** Opening Input block **

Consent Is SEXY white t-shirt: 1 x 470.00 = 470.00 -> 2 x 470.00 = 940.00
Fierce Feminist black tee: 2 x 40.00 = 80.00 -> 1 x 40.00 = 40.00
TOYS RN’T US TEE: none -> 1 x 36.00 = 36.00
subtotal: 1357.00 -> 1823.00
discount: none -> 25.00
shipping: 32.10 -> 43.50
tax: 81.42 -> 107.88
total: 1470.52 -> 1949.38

** Closing Input block **
** Opening Input block **

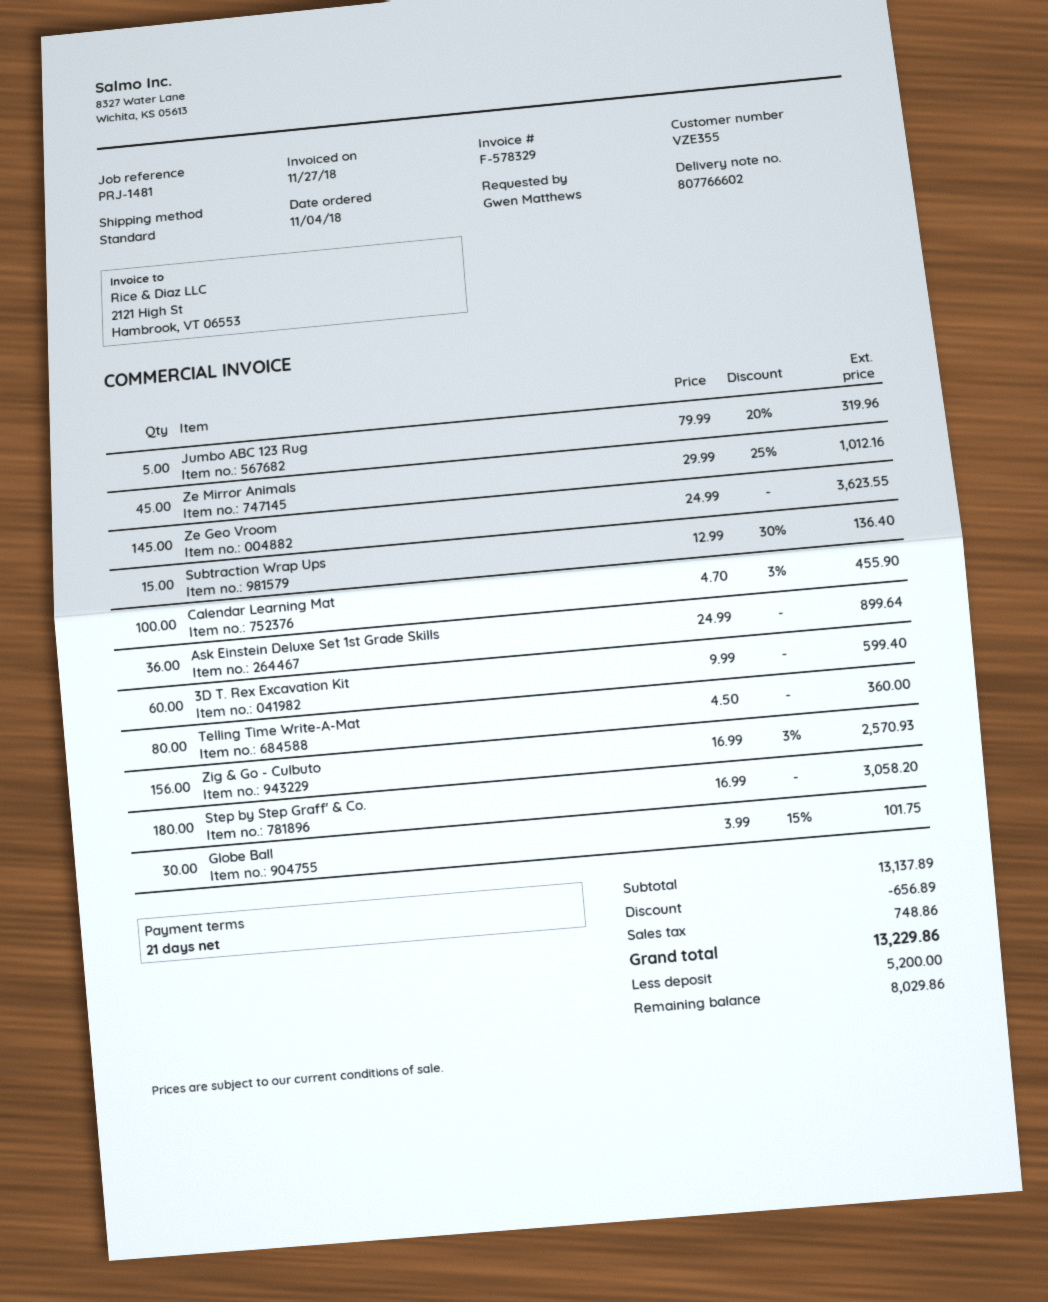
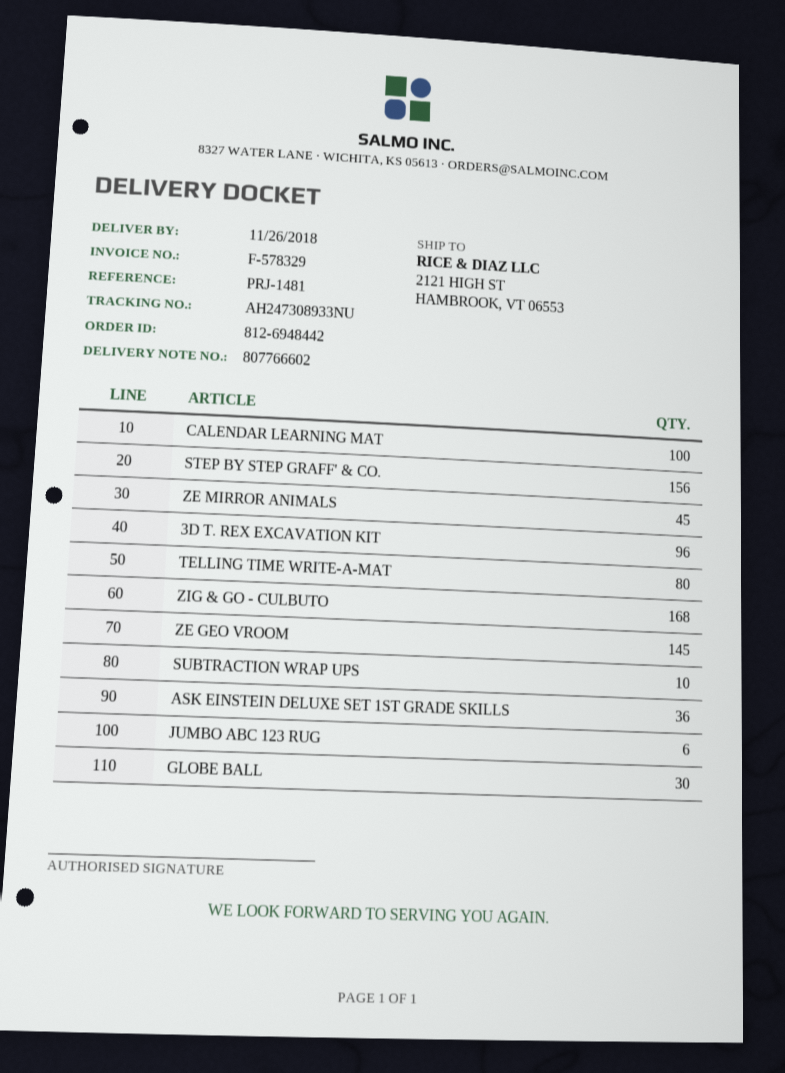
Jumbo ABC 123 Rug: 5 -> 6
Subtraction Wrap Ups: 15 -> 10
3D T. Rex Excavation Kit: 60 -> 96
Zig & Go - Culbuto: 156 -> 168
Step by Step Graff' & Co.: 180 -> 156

** Closing Input block **
** Opening Input block **

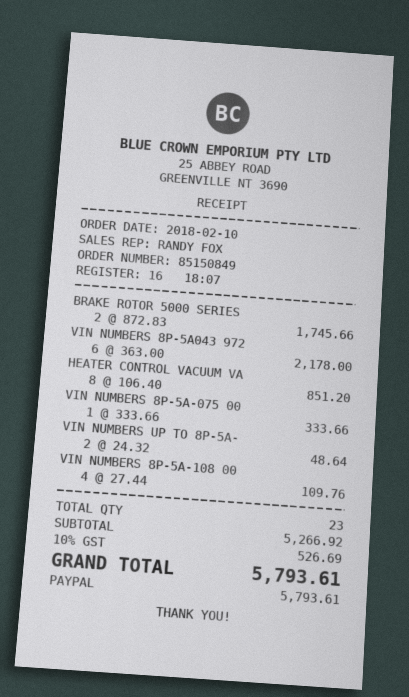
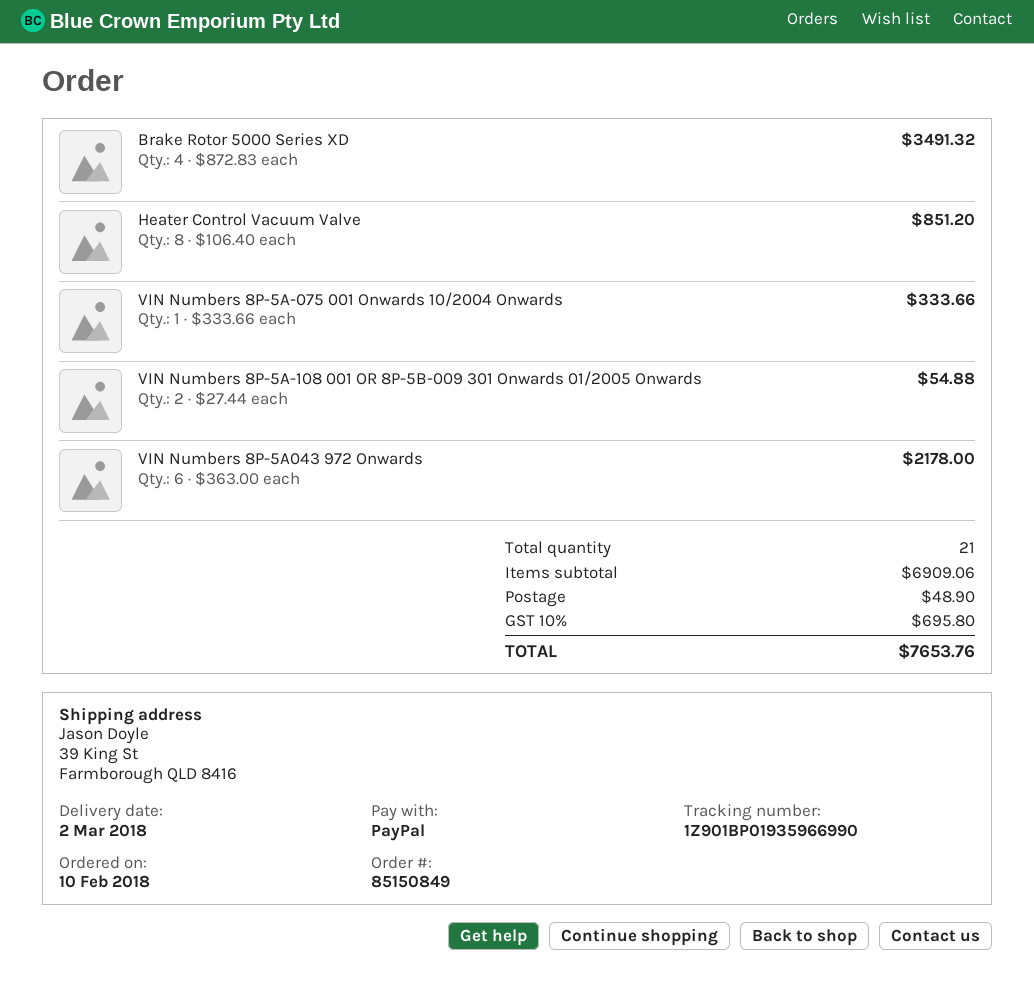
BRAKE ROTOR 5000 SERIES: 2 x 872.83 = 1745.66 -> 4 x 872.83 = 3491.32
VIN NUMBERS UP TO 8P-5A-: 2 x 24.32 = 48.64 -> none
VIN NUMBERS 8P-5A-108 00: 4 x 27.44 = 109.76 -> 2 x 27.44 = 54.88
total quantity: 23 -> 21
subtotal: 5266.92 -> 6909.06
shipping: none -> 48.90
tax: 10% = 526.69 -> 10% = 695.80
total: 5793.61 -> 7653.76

** Closing Input block **

-- Required work --
Exact duplication is required for the lines above, from the line that contains "VIN NUMBERS UP" to the line that contains "total: 5793.61 -> 7653.76", inclusive; omit all others.

-- Answer box --
VIN NUMBERS UP TO 8P-5A-: 2 x 24.32 = 48.64 -> none
VIN NUMBERS 8P-5A-108 00: 4 x 27.44 = 109.76 -> 2 x 27.44 = 54.88
total quantity: 23 -> 21
subtotal: 5266.92 -> 6909.06
shipping: none -> 48.90
tax: 10% = 526.69 -> 10% = 695.80
total: 5793.61 -> 7653.76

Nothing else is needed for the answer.